On the plains of Rhun things were disintegrating for Ingwe. The Druedain, loathing open warfare on the plains, had deserted him. They however promised to guard the passes between Rohan and Minas Tirith. Small comfort at the moment. The Dark Elves too disliked the open plains, and only the thought of Valinor held them fast. It sickened Ingwe's heart as he had no guarantee the Valar would allow it. But he was mighty among the Eldar. The Forodrim, grumbled but remained. Meanwhile, the standoff had come to an end. 20,000 Nardorians, led by a contingent of sorcerers, had come up from the Morannon. Confusion was spread by the sorcerers, and many floundered. However, the Forodrim and the hobbits, more resistant to magic than any others, save certain elves, charged through and slaughtered many sorcerers. Hugo was slain in the charge. Just as Ingwe came charging up with the main body of elves, the Easterling army broke through the Arnorian line, Ingwe was taken unawares, and a halberd pierced his breastplate, through his side. He fell, grievously wounded. Full battle was joined, and with the Elven lying prostrate, things looked grim. 

Elsewhere things had gone worse. Dol Amroth, still receiving no word from Pinnath Gelin, had sent scouts to investigate. Pinnath Gelin was known for having great stores of weapons, and were among the best equipped soldiers in Gondor. Their involvement was crucial to the success of Gondor. The scouts however found that Pinnath Gelin's settlements were fortified, and none were admitted. Only one spoke with them: Radagast the Brown. He warned the scouts, if the armies of the west were to survive, they must remain defensive and wait for the Vanyar to win the day. The Corsairs of Umbar now had new fleets of ships, and although Galion had no interest in Anfalas, the Corsairs had ravaged the Langstrand, slaughtering the villagers. Had Radagast not so instructed Pinnath Gelin, it would have fallen too. But they held off the Corsairs, and killed many. The scouts returned to Dol Amroth with no help, and depressing news. 

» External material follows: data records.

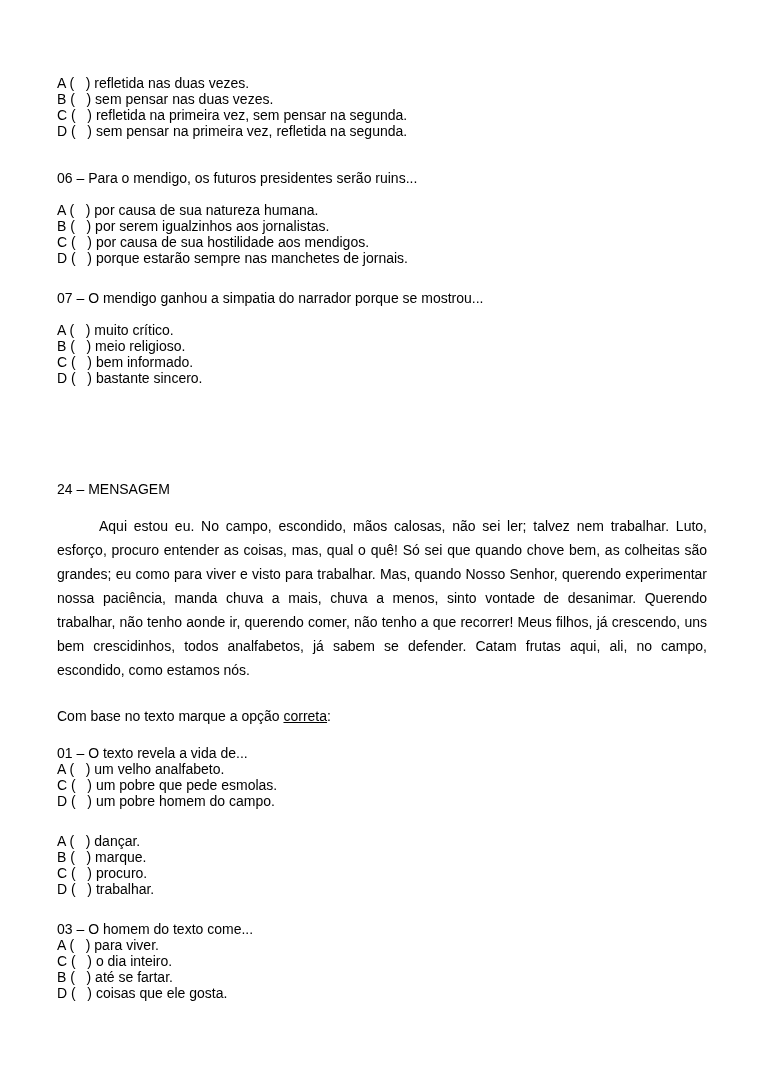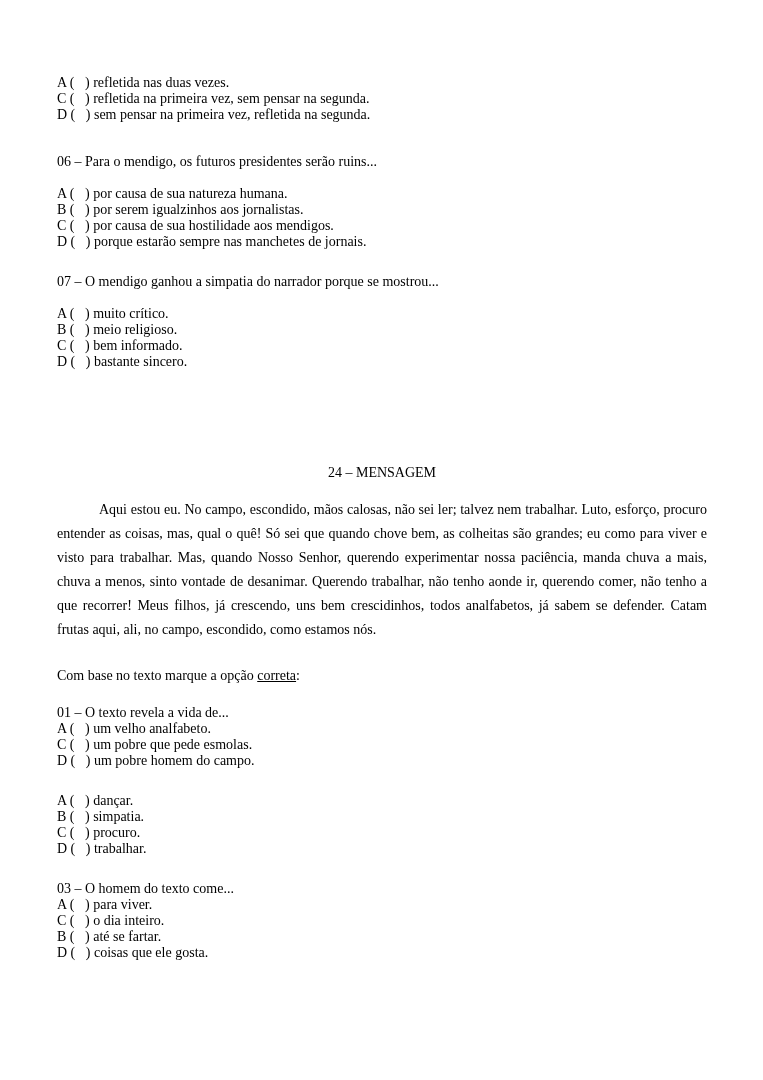--- a/index.html
+++ b/index.html
@@ -18,7 +18,6 @@
       background: #ffffff;
       padding: 75px 56px 24px 57px;
       overflow: hidden;
-      font-family: Liberation Serif, serif;
     }
     .line {
       white-space: pre;

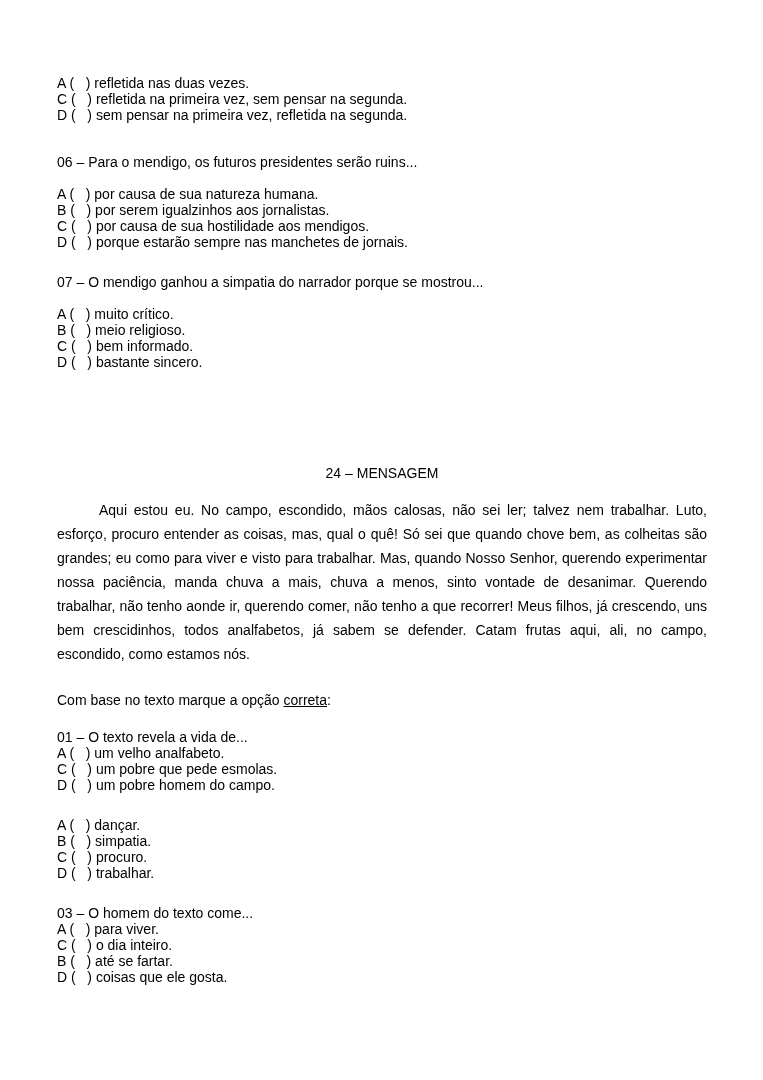--- a/index.html
+++ b/index.html
@@ -48,6 +48,7 @@
 
   <div class="block first-options">
     <div class="line">A (   ) refletida nas duas vezes.</div>
+    <div class="line">B (   ) sem pensar nas duas vezes.</div>
     <div class="line">C (   ) refletida na primeira vez, sem pensar na segunda.</div>
     <div class="line">D (   ) sem pensar na primeira vez, refletida na segunda.</div>
   </div>

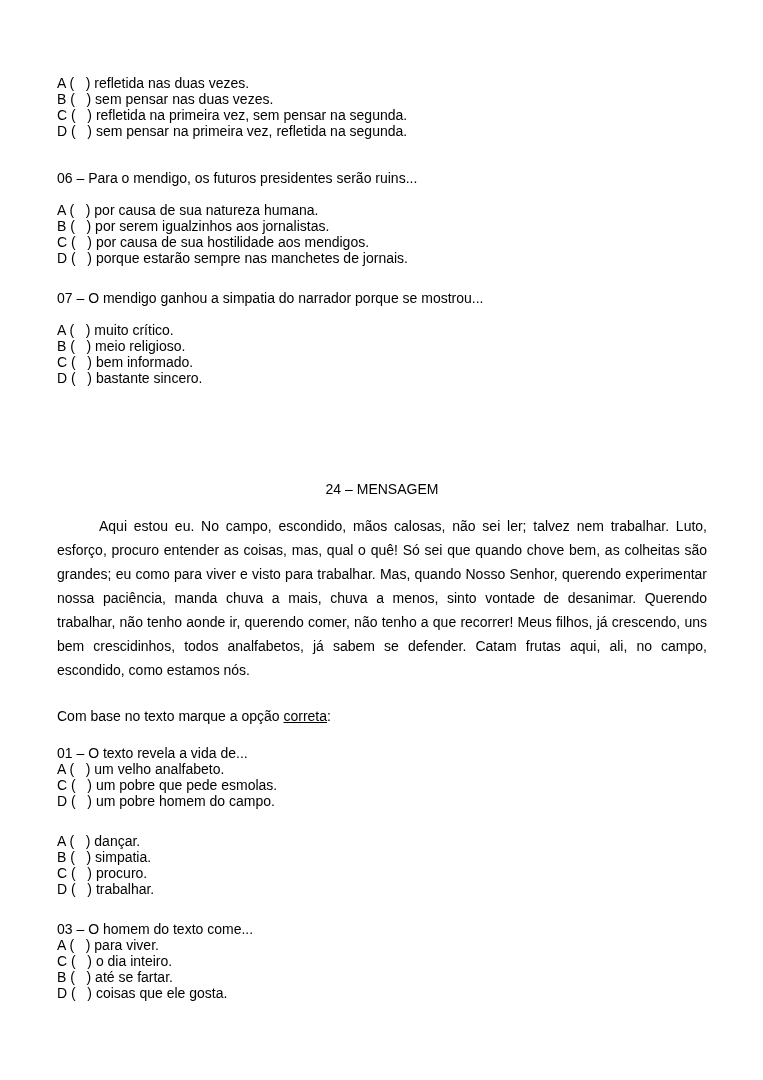--- a/index.html
+++ b/index.html
@@ -27,7 +27,6 @@
     .first-options { margin-bottom: 31px; }
     .stem.gap-after { margin-bottom: 16px; }
     .title {
-      text-align: center;
       line-height: 16px;
       margin-top: 95px;
       margin-bottom: 17px;

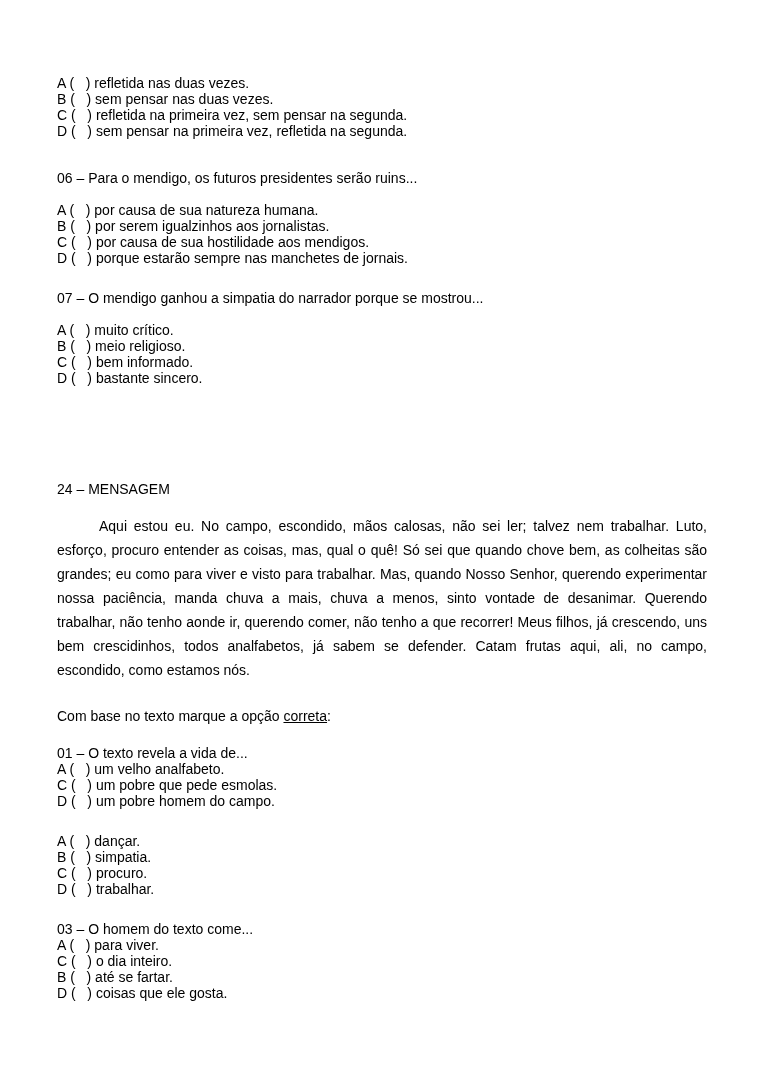--- a/index.html
+++ b/index.html
@@ -83,7 +83,7 @@
 
   <div class="block">
     <div class="line">A (   ) dançar.</div>
-    <div class="line">B (   ) simpatia.</div>
+    <div class="line">B (   ) marque.</div>
     <div class="line">C (   ) procuro.</div>
     <div class="line">D (   ) trabalhar.</div>
   </div>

Galion's brilliance on the battlefield was proven in the Second Battle of Pelennor Fields. While the Rohirrim horsemen were engaged, and his soldiers were battling with the Rohan footmen, he maneuvered a hidden reserve of cavalry in a pincer movement, breaking apart the ranks of Rohan, and scattering them all. The horns of Nardor were heard, and Eorine sounded the retreat. However, he would not join them. A well thrown spear brought him down, piercing his heart. Thus died the King of Rohan, and not the least noble. Few escaped from that great battle. Of the soldiers of Rohan, less than half escaped. They fled through the secret passes, and the Woses guarded their retreat. However, the City of Kings had now fallen. With the added reinforcements of Galion's remaining able-bodied 10,000, had overpowered the first wall. However, they could not win the second gate, and the situation looked bleak for Galion. He held up within the first ring, pondering his options. 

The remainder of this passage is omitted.